Phenylketonuria (PKU) is a monogenic disease in which mutations in the gene located on chromosome 12q22-24, which encodes phenylalanine hydroxylase (PAH), cause deficite liver enzyme activity, leading to increased phenylalanine (Phe) in the blood and tissues. Accumulation of Phe at plasma and tissue levels with decreased tyrosine biosynthesis is implicated in the pathogenesis of PKU. Williams (2011) classifies PKU into a classical form in which Phe levels are above 1,200 μmol/l and a medium form in which Phe concentration is between 600-1,200 μmol/l. In newborns with PKU the serum Phe concentration at birth is within normal limits but increases in the first days of life. Some authors believe that elevated Phe and lower tyrosine values cause brain damage leading to mental retardation and seizures. In the absence of treatment the delay in cognitive development becomes evident after 6 months of age and is progressive.

The pathogenesis of cognitive dysfunction is not yet well understood. Increased blood levels of Phe allow the accumulation of a large number of metabolites in the central nervous system (CNS), with toxic effects, which cause diffuse brain damage localized mainly in the dopaminergic pathways of the dorsolateral region of the prefrontal cortex and in the white matter (4). Literature data support that excess Phe interferes with the synthesis of brain proteins involved in myelin and neurotransmitter formation. Surtees and Blau (2005) believe that impaired transport of long-chain neutral amino acids (LNAA) across the blood-brain barrier is essential in the pathogenesis of mental dysfunction in PKU patients (Fig. 1). Phenylalanine enters the brain using the long-chain amino acid transporter LAT1, in com petition with 8 other amino acids (tyrosine, tryptophan, valine, isoleucine, leucine, threonine, methionine, his ti dine). The affinity of the LAT1 transporter for Phe is high, leading to a transport rate even at only moderately elevated concentrations. Phenylalanine is preferentially transported across the blood-brain barrier in de triment of other LNAAs, resulting in increased brain concentrations of Phe and decreased brain concentrations of other LNAAs (8,9).

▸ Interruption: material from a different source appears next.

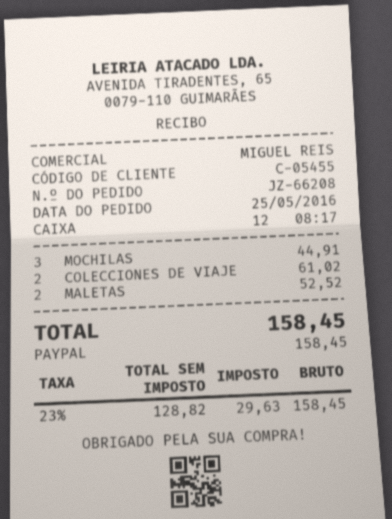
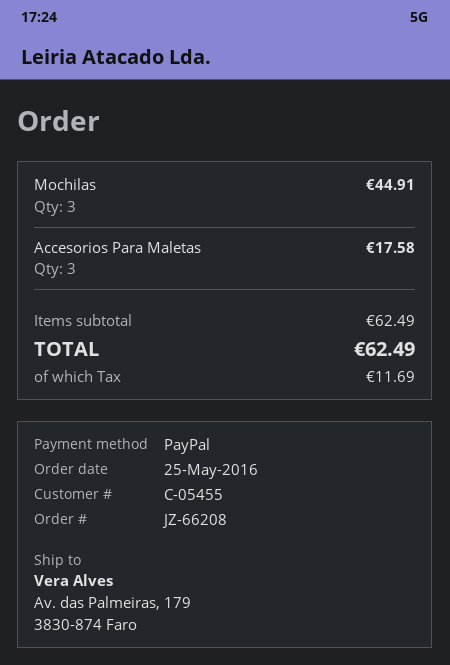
COLECCIONES DE VIAJE: 2 for 61.02 -> none
MALETAS: 2 for 52.52 -> none
Accesorios Para Maletas: none -> 3 for 17.58
tax: 29.63 -> 11.69
total: 158.45 -> 62.49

In patients with moderate PAH deficiency with a moderately increased Phe concentration, low neurotransmitter concentrations have been found and it has been suggested that dopamine deficiency results from being cited in the prefrontal cortex. Compared to dopamine deficiency, serotonin deficiency has a greater influence, leading to psychosocial dysfunction and impaired cognitive function. Neurobiologically, synthesis of brain proteins, especially myelin, is essential for normal brain development and function. Low concentrations of any LNAA result not only in low levels of myelin, but also of other proteins, including the brain enzymes tyrosine hydroxylase, tryptophan hydroxylase and pyruvate kinase (11).

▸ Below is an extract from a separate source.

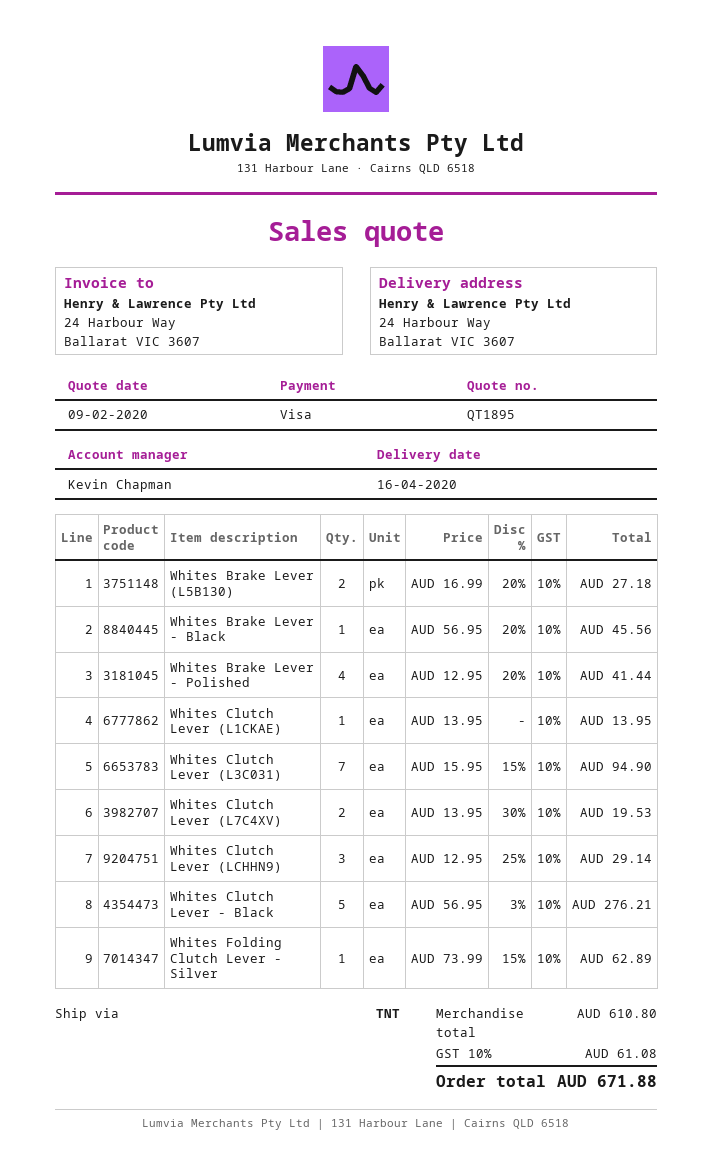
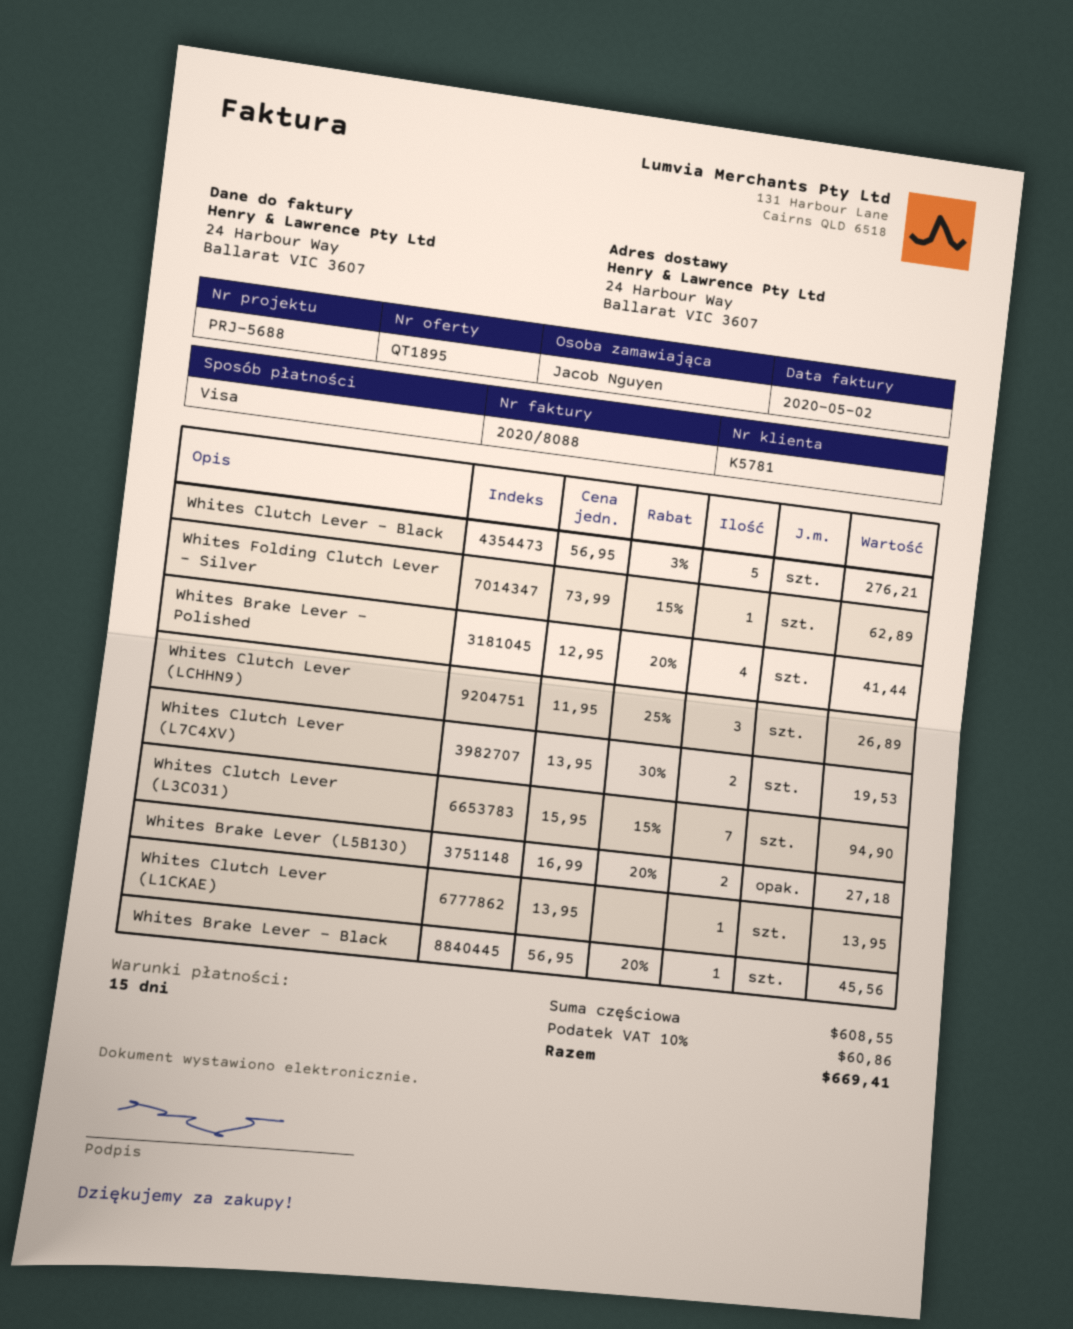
Whites Clutch Lever (LCHHN9): 3 x 12.95 - 25% = 29.14 -> 3 x 11.95 - 25% = 26.89
subtotal: 610.80 -> 608.55
tax: 10% = 61.08 -> 10% = 60.86
total: 671.88 -> 669.41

Cognitive dysfunction in PKU patients can be explained by two hypotheses. 

  • The prefrontal cortex is affected by low dopamine concentrations, a consequence of decreased availability of tyrosine, which is the precursor of the dopaminergic pathway.
  • Increased Phe concentrations are due to decreased myelin biosynthesis, napsin formation and dendritic arborization. Pérez-Dueñas (2006) observed in PKU patients in whom dietary treatment was initiated early a correlation between white matter volume and serum Phe. Likewise, Vilaseca (2010) observed in 27 of the treated PKU patients changes in white and grey brain matter volume depending on strict adherence to the diet.

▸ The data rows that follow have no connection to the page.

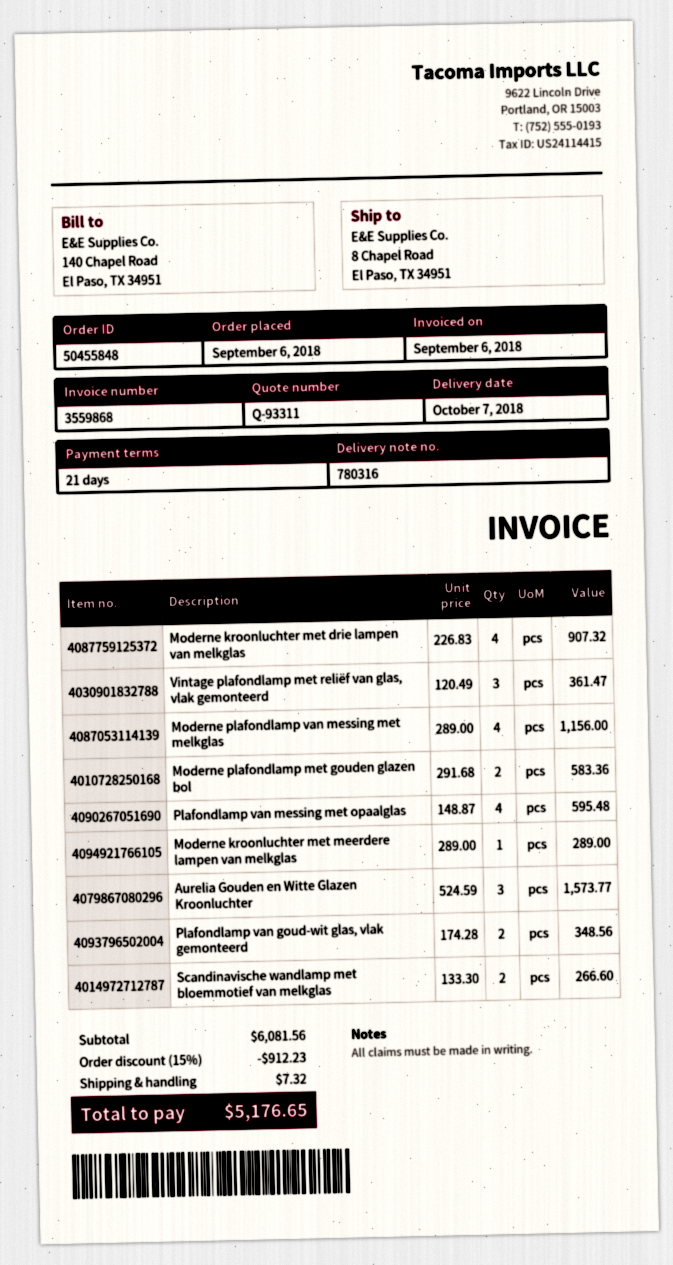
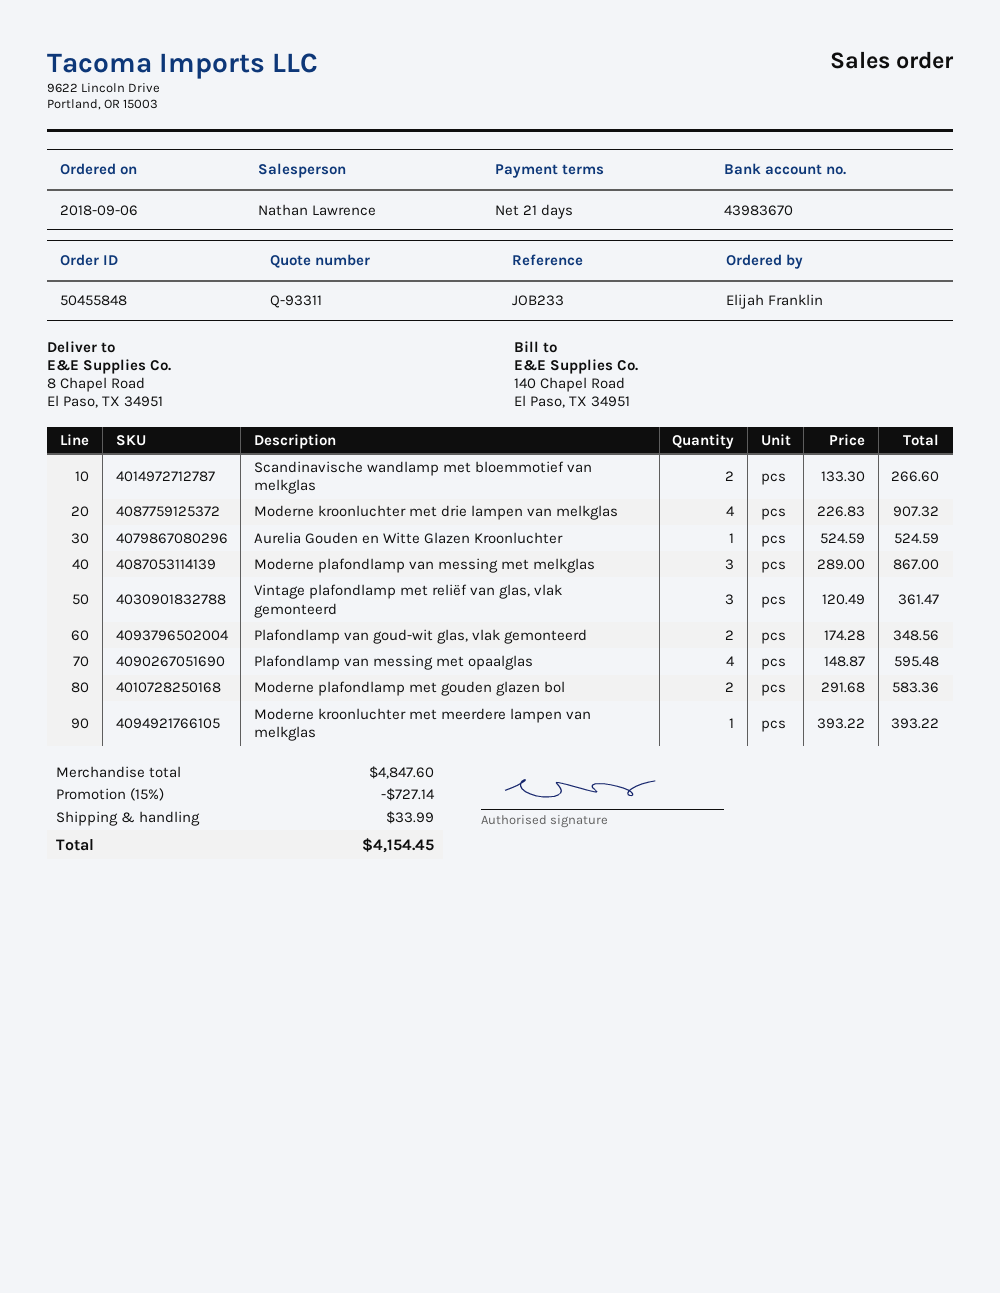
Moderne plafondlamp van messing met melkglas: 4 x 289.00 = 1156.00 -> 3 x 289.00 = 867.00
Moderne kroonluchter met meerdere lampen van melkglas: 1 x 289.00 = 289.00 -> 1 x 393.22 = 393.22
Aurelia Gouden en Witte Glazen Kroonluchter: 3 x 524.59 = 1573.77 -> 1 x 524.59 = 524.59
subtotal: 6081.56 -> 4847.60
discount: 15% = 912.23 -> 15% = 727.14
shipping: 7.32 -> 33.99
total: 5176.65 -> 4154.45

Mental development depends on the time of diagnosis, the early start of treatment and its continuity. Late diagnosis or lack of compliance with treatment leads to the appearance of symptoms characteristic of the disease: specific odour of skin, hair and urine, trunk hypotonia, hypertonia of the extremities, irritability, skin lesions, photosensitivity, autistic behaviour, recurrent seizures.

Inadequate metabolic control has severe consequences for neuropsychomotor development, which vary according to age. Infants with PKU exhibit mental retardation, microcephaly, seizures, behavioural disorders, growth disorders and eczemalike skin lesions. The clinical picture in children includes mental dysfunction, memory impairment, attention deficit, behavioural disorders, eczema-like skin lesions.

Adolescents with PKU have neuropsychological disorders, depression, anxiety, eczema-like skin lesions. Karimzadeh (2012) followed 105 patients diagnosed with PKU and observed the presence of hyperkinetic syndrome with attention deficit in 85.7% of patients, autistic behaviour in 57.1%, oppositional disorders in 84.2% and anxiety disorders in 74.2%. The author found a causal link between the presence of these behavioural problems and serum Phe levels.

In a 2010 study of 20 children diagnosed with the classic form of PKU and treated early, da Silva tracked their intellectual performance. The author concluded that early diagnosis combined with rigorous control of diet and Phe levels can prevent the onset of the cognitive deterioration characteristic of PKU, with the cognitive development of these children generally being within normal limits, allowing them to integrate well into society. In cases where low Phe levels are not maintained, it is noted that executive function impairments occur with repercussions on learning and social adaptation.

Gassio (2005) cognitively assessed 37 patients with PKU, noting that they all showed varying degrees of delay in mental development, problems with visual and spatial orientation, impaired executive function and attention compared to the control group, and that all these cognitive problems were directly related to the increased Phe values recorded in the first 6 years of life.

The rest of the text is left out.